◆ **Directions for this task**
Give back every line of the material exactly, as it appears below.

_ _ _ _

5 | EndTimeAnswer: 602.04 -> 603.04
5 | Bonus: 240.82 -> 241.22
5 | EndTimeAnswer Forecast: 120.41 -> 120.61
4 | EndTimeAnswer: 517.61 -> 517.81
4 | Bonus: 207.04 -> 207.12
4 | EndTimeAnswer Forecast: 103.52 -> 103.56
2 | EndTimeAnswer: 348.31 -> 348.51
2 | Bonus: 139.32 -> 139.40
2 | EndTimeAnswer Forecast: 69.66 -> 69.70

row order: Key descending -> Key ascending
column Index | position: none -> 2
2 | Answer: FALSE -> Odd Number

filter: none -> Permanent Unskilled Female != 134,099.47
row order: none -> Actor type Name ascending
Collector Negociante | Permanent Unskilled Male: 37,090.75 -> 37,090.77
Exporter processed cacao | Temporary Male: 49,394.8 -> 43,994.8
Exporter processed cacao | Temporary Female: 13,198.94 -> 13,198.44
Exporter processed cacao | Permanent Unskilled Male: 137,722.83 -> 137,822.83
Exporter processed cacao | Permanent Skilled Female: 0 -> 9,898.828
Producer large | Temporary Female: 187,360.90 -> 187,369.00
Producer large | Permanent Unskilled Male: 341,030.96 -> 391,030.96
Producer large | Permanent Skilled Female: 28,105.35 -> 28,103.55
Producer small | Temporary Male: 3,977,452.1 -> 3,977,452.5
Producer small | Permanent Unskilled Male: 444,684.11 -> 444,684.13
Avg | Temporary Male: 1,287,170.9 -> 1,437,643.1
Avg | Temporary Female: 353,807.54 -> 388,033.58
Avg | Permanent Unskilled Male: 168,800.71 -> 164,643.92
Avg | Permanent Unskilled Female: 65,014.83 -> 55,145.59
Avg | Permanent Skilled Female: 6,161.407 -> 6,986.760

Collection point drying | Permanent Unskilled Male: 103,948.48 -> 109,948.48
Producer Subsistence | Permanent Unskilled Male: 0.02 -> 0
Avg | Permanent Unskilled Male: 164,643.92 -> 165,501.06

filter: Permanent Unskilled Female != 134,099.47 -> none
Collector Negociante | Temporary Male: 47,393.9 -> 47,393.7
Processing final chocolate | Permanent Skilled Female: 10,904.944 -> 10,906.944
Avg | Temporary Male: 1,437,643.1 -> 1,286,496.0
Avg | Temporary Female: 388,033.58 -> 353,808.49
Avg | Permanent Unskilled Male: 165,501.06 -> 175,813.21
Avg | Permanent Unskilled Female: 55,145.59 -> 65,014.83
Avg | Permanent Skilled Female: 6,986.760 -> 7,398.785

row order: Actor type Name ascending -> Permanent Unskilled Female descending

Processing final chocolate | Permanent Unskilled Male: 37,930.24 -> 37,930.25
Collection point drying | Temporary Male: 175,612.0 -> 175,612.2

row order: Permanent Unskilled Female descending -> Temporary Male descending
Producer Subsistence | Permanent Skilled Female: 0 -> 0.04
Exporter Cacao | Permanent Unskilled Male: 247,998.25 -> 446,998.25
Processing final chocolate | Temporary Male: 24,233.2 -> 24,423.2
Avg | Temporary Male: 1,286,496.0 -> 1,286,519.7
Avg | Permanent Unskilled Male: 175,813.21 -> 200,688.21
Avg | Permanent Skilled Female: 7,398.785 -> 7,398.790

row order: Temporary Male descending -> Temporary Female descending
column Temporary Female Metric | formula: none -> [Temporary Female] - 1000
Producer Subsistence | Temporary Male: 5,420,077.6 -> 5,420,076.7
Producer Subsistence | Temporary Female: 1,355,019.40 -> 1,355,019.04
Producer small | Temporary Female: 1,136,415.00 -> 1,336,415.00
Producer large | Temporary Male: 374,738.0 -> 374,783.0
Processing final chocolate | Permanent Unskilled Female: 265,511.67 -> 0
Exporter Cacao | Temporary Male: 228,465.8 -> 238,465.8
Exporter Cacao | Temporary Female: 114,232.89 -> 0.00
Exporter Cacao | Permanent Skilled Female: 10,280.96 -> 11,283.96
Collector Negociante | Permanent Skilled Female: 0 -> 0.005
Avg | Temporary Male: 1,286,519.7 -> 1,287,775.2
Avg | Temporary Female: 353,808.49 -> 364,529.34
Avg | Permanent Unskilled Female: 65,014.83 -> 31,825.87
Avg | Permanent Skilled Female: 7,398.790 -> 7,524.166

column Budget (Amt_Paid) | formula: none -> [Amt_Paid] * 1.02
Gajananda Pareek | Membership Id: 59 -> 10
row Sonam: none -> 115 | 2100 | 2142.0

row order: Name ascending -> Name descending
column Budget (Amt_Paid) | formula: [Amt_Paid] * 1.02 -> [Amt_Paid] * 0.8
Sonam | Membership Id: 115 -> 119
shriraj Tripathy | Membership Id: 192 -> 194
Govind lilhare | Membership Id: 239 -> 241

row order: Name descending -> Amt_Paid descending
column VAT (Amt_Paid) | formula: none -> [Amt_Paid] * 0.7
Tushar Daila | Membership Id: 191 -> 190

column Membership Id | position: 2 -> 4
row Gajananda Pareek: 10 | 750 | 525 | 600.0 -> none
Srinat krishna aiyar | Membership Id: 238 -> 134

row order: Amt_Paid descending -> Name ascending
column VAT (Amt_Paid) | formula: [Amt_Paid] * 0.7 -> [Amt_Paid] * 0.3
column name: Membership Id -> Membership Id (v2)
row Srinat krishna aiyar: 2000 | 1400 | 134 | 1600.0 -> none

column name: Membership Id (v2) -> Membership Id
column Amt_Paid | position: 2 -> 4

_ _ _ _

◆ **Task answer**
5 | EndTimeAnswer: 602.04 -> 603.04
5 | Bonus: 240.82 -> 241.22
5 | EndTimeAnswer Forecast: 120.41 -> 120.61
4 | EndTimeAnswer: 517.61 -> 517.81
4 | Bonus: 207.04 -> 207.12
4 | EndTimeAnswer Forecast: 103.52 -> 103.56
2 | EndTimeAnswer: 348.31 -> 348.51
2 | Bonus: 139.32 -> 139.40
2 | EndTimeAnswer Forecast: 69.66 -> 69.70

row order: Key descending -> Key ascending
column Index | position: none -> 2
2 | Answer: FALSE -> Odd Number

filter: none -> Permanent Unskilled Female != 134,099.47
row order: none -> Actor type Name ascending
Collector Negociante | Permanent Unskilled Male: 37,090.75 -> 37,090.77
Exporter processed cacao | Temporary Male: 49,394.8 -> 43,994.8
Exporter processed cacao | Temporary Female: 13,198.94 -> 13,198.44
Exporter processed cacao | Permanent Unskilled Male: 137,722.83 -> 137,822.83
Exporter processed cacao | Permanent Skilled Female: 0 -> 9,898.828
Producer large | Temporary Female: 187,360.90 -> 187,369.00
Producer large | Permanent Unskilled Male: 341,030.96 -> 391,030.96
Producer large | Permanent Skilled Female: 28,105.35 -> 28,103.55
Producer small | Temporary Male: 3,977,452.1 -> 3,977,452.5
Producer small | Permanent Unskilled Male: 444,684.11 -> 444,684.13
Avg | Temporary Male: 1,287,170.9 -> 1,437,643.1
Avg | Temporary Female: 353,807.54 -> 388,033.58
Avg | Permanent Unskilled Male: 168,800.71 -> 164,643.92
Avg | Permanent Unskilled Female: 65,014.83 -> 55,145.59
Avg | Permanent Skilled Female: 6,161.407 -> 6,986.760

Collection point drying | Permanent Unskilled Male: 103,948.48 -> 109,948.48
Producer Subsistence | Permanent Unskilled Male: 0.02 -> 0
Avg | Permanent Unskilled Male: 164,643.92 -> 165,501.06

filter: Permanent Unskilled Female != 134,099.47 -> none
Collector Negociante | Temporary Male: 47,393.9 -> 47,393.7
Processing final chocolate | Permanent Skilled Female: 10,904.944 -> 10,906.944
Avg | Temporary Male: 1,437,643.1 -> 1,286,496.0
Avg | Temporary Female: 388,033.58 -> 353,808.49
Avg | Permanent Unskilled Male: 165,501.06 -> 175,813.21
Avg | Permanent Unskilled Female: 55,145.59 -> 65,014.83
Avg | Permanent Skilled Female: 6,986.760 -> 7,398.785

row order: Actor type Name ascending -> Permanent Unskilled Female descending

Processing final chocolate | Permanent Unskilled Male: 37,930.24 -> 37,930.25
Collection point drying | Temporary Male: 175,612.0 -> 175,612.2

row order: Permanent Unskilled Female descending -> Temporary Male descending
Producer Subsistence | Permanent Skilled Female: 0 -> 0.04
Exporter Cacao | Permanent Unskilled Male: 247,998.25 -> 446,998.25
Processing final chocolate | Temporary Male: 24,233.2 -> 24,423.2
Avg | Temporary Male: 1,286,496.0 -> 1,286,519.7
Avg | Permanent Unskilled Male: 175,813.21 -> 200,688.21
Avg | Permanent Skilled Female: 7,398.785 -> 7,398.790

row order: Temporary Male descending -> Temporary Female descending
column Temporary Female Metric | formula: none -> [Temporary Female] - 1000
Producer Subsistence | Temporary Male: 5,420,077.6 -> 5,420,076.7
Producer Subsistence | Temporary Female: 1,355,019.40 -> 1,355,019.04
Producer small | Temporary Female: 1,136,415.00 -> 1,336,415.00
Producer large | Temporary Male: 374,738.0 -> 374,783.0
Processing final chocolate | Permanent Unskilled Female: 265,511.67 -> 0
Exporter Cacao | Temporary Male: 228,465.8 -> 238,465.8
Exporter Cacao | Temporary Female: 114,232.89 -> 0.00
Exporter Cacao | Permanent Skilled Female: 10,280.96 -> 11,283.96
Collector Negociante | Permanent Skilled Female: 0 -> 0.005
Avg | Temporary Male: 1,286,519.7 -> 1,287,775.2
Avg | Temporary Female: 353,808.49 -> 364,529.34
Avg | Permanent Unskilled Female: 65,014.83 -> 31,825.87
Avg | Permanent Skilled Female: 7,398.790 -> 7,524.166

column Budget (Amt_Paid) | formula: none -> [Amt_Paid] * 1.02
Gajananda Pareek | Membership Id: 59 -> 10
row Sonam: none -> 115 | 2100 | 2142.0

row order: Name ascending -> Name descending
column Budget (Amt_Paid) | formula: [Amt_Paid] * 1.02 -> [Amt_Paid] * 0.8
Sonam | Membership Id: 115 -> 119
shriraj Tripathy | Membership Id: 192 -> 194
Govind lilhare | Membership Id: 239 -> 241

row order: Name descending -> Amt_Paid descending
column VAT (Amt_Paid) | formula: none -> [Amt_Paid] * 0.7
Tushar Daila | Membership Id: 191 -> 190

column Membership Id | position: 2 -> 4
row Gajananda Pareek: 10 | 750 | 525 | 600.0 -> none
Srinat krishna aiyar | Membership Id: 238 -> 134

row order: Amt_Paid descending -> Name ascending
column VAT (Amt_Paid) | formula: [Amt_Paid] * 0.7 -> [Amt_Paid] * 0.3
column name: Membership Id -> Membership Id (v2)
row Srinat krishna aiyar: 2000 | 1400 | 134 | 1600.0 -> none

column name: Membership Id (v2) -> Membership Id
column Amt_Paid | position: 2 -> 4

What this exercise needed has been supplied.